▶ [Directions for this task] Only the lines holding "none" are wanted here; copy each from the listing.

=== Begin Enclosure ===

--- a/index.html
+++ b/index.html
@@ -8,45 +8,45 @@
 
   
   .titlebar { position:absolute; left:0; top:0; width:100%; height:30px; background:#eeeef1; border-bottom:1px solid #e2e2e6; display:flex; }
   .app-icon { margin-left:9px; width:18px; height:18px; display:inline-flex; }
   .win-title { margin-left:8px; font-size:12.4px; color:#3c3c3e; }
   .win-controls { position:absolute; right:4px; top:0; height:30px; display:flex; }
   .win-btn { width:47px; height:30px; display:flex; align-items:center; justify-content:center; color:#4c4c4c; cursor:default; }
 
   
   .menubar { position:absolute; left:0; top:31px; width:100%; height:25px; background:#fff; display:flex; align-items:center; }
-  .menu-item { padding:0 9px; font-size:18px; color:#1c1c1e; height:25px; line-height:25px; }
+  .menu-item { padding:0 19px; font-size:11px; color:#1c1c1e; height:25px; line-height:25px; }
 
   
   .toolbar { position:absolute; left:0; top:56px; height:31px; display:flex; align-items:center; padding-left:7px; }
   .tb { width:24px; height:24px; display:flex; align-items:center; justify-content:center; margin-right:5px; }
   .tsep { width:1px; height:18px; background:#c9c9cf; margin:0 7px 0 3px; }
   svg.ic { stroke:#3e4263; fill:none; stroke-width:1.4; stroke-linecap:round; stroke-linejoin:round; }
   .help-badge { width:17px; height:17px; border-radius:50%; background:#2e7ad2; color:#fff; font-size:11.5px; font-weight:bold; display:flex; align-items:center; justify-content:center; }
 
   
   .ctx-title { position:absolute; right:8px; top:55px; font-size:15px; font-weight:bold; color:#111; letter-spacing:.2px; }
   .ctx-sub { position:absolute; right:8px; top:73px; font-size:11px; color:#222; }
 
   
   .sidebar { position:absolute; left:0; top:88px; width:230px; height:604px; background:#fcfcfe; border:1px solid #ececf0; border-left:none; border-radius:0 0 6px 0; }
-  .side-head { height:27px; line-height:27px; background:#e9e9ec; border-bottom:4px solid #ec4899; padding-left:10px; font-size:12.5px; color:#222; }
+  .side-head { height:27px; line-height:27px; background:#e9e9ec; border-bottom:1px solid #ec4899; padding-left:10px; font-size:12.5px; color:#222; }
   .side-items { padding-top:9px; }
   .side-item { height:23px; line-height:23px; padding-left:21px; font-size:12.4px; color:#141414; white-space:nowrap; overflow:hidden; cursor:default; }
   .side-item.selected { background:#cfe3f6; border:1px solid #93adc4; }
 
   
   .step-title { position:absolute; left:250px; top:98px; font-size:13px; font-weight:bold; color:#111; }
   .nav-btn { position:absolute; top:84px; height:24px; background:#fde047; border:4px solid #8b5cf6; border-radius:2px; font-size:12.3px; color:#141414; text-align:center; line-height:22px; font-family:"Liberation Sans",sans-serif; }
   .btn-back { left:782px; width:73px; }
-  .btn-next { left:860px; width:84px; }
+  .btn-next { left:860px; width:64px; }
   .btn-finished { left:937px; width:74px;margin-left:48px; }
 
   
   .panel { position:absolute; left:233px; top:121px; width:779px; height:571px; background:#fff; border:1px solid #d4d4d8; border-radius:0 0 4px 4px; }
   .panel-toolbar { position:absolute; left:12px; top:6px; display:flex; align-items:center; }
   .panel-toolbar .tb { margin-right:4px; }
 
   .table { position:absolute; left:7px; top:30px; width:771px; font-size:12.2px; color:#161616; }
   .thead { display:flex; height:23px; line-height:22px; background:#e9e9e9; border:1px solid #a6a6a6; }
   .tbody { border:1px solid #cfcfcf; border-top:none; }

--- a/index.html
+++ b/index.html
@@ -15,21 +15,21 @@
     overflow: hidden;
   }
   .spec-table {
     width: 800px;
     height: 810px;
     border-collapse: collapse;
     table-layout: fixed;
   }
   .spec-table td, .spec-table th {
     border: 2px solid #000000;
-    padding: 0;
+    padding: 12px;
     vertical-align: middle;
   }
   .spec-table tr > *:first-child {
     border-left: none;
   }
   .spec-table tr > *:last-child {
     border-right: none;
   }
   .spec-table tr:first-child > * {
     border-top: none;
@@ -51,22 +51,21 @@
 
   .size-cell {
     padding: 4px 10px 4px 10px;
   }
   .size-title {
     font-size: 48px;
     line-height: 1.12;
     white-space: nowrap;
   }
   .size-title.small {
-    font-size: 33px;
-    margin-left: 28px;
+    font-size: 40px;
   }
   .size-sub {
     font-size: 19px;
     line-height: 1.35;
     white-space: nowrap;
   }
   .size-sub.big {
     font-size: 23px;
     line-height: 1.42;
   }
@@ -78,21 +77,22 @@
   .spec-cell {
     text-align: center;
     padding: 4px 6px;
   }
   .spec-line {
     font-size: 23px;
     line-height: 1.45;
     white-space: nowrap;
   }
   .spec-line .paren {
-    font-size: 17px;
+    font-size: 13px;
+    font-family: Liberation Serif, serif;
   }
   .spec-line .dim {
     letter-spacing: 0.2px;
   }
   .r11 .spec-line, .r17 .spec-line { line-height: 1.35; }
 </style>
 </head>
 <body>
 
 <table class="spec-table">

=== End Enclosure ===

▶ [Task result]
   svg.ic { stroke:#3e4263; fill:none; stroke-width:1.4; stroke-linecap:round; stroke-linejoin:round; }
   .sidebar { position:absolute; left:0; top:88px; width:230px; height:604px; background:#fcfcfe; border:1px solid #ececf0; border-left:none; border-radius:0 0 6px 0; }
   .tbody { border:1px solid #cfcfcf; border-top:none; }
     border-left: none;
     border-right: none;
     border-top: none;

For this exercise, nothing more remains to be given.